But really, there has never been any secret that Newsflesh is a trilogy, and that basically means a story in three parts. Unlike a series which can be picked up in the middle (and often that's the only way the reader can find it, if the earlier parts are OOP), a trilogy is expected to be not quite standalone books. Oh, there are some wher it has obviously just been chopped for length (not quite in the middle of a sentence, but just at the end of a chapter with no type of closing), and I've got annoyed about that, but Deadline doesn't do that. I was -- OK, not quite 'happy' at stopping at the end -- comfortable with where it ended, just as I was with Feed. I certainly wanted more, I'm greedy, but it wasn't necessary. I didn't even continue with the 'teaser' for Blackout, since I reasoned that it was less likely to end in a satisfactory place (because the planned ending places were obviously at the publication points).

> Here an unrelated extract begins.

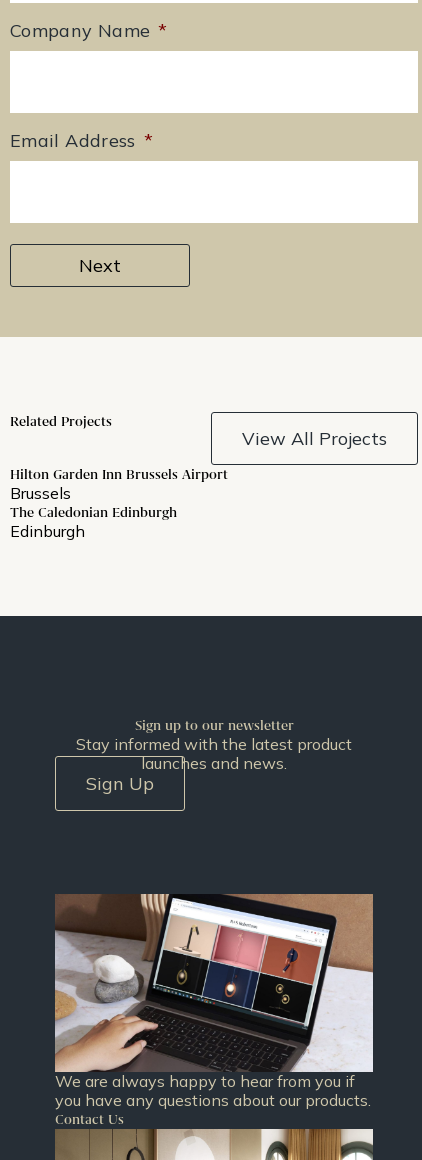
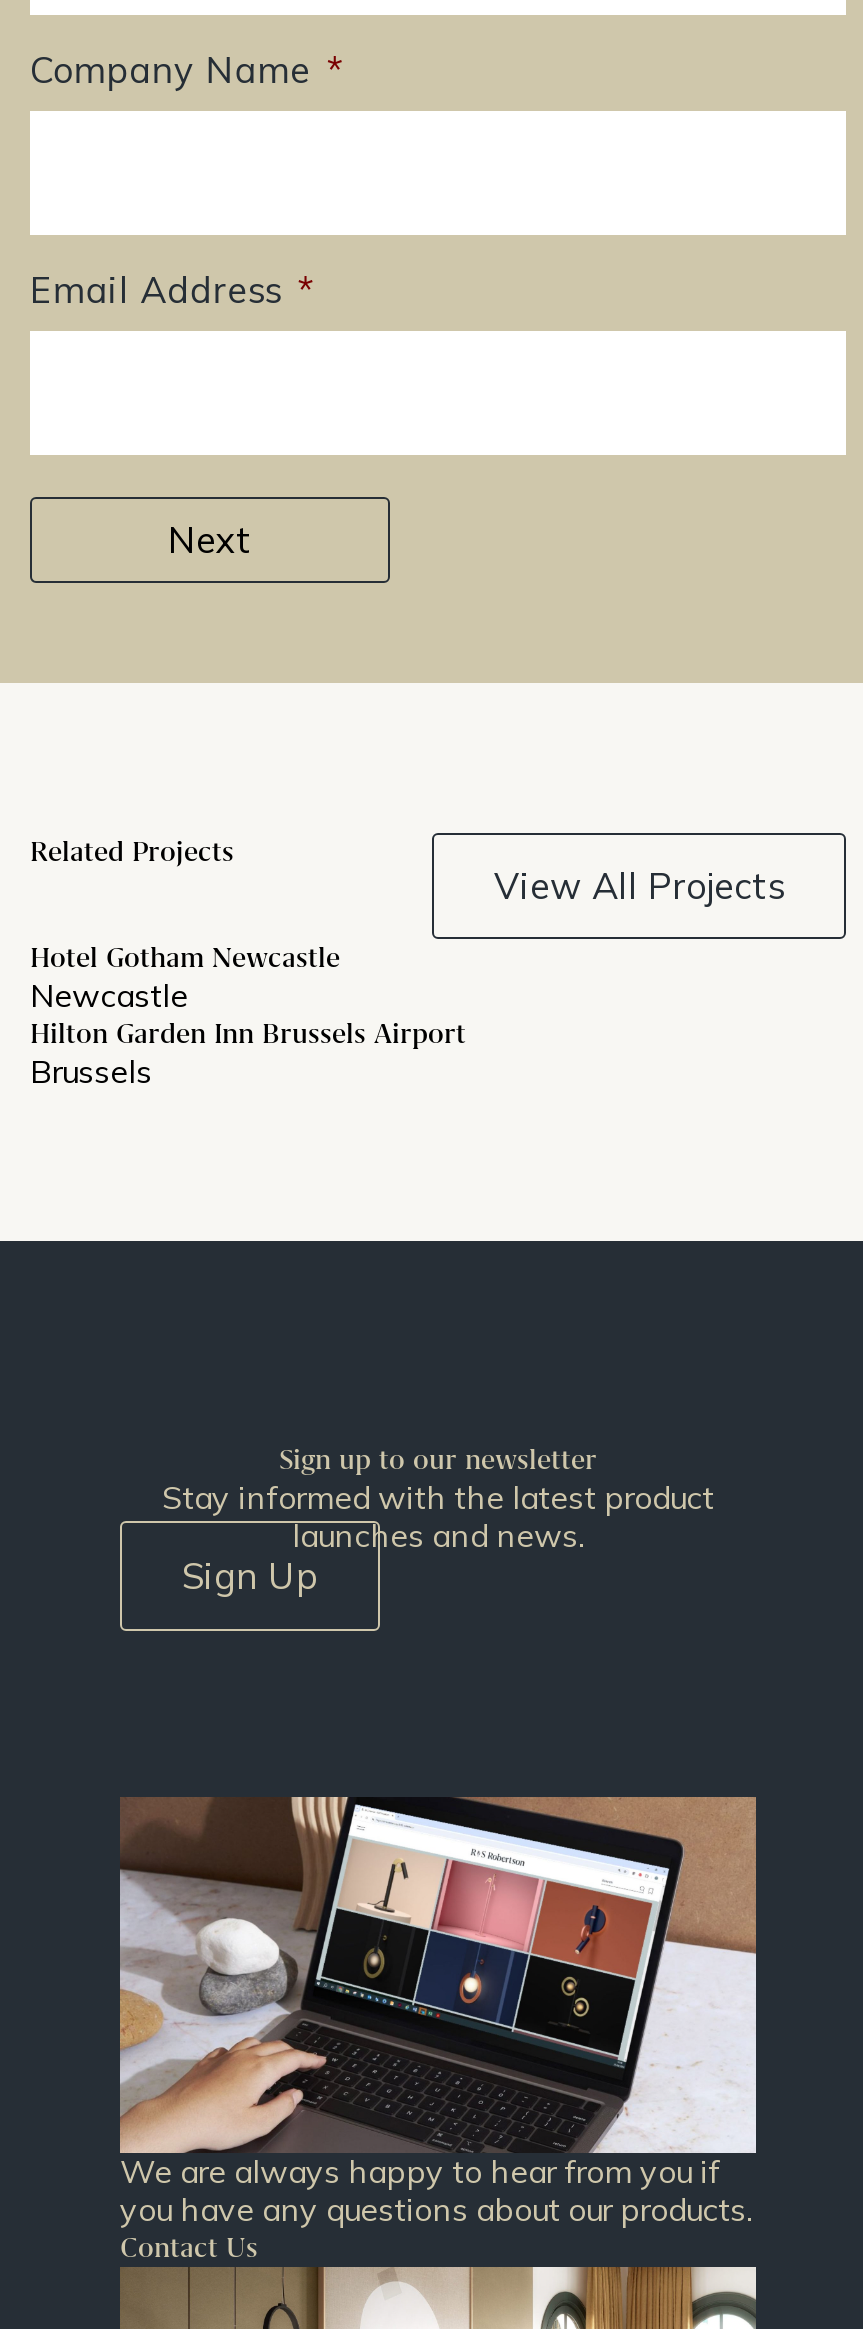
+ Hotel Gotham Newcastle
+ Newcastle

moved down: Hilton Garden Inn Brussels Airport | Brussels

- The Caledonian Edinburgh
- Edinburgh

Hmm, that's an interesting point. There's the 'teaser' for Blackout, which isn't finished yet. Does that mean that the 'teaser' is in the way of being a draft, and so may change drastically in the actual book, or is that now set in stone and you have to start Blackout that way?
Both. It wouldn't have gone in if it wasn't at least 80% solid, but it can still change dramatically if it needs to. It's not really "published" until the actual book.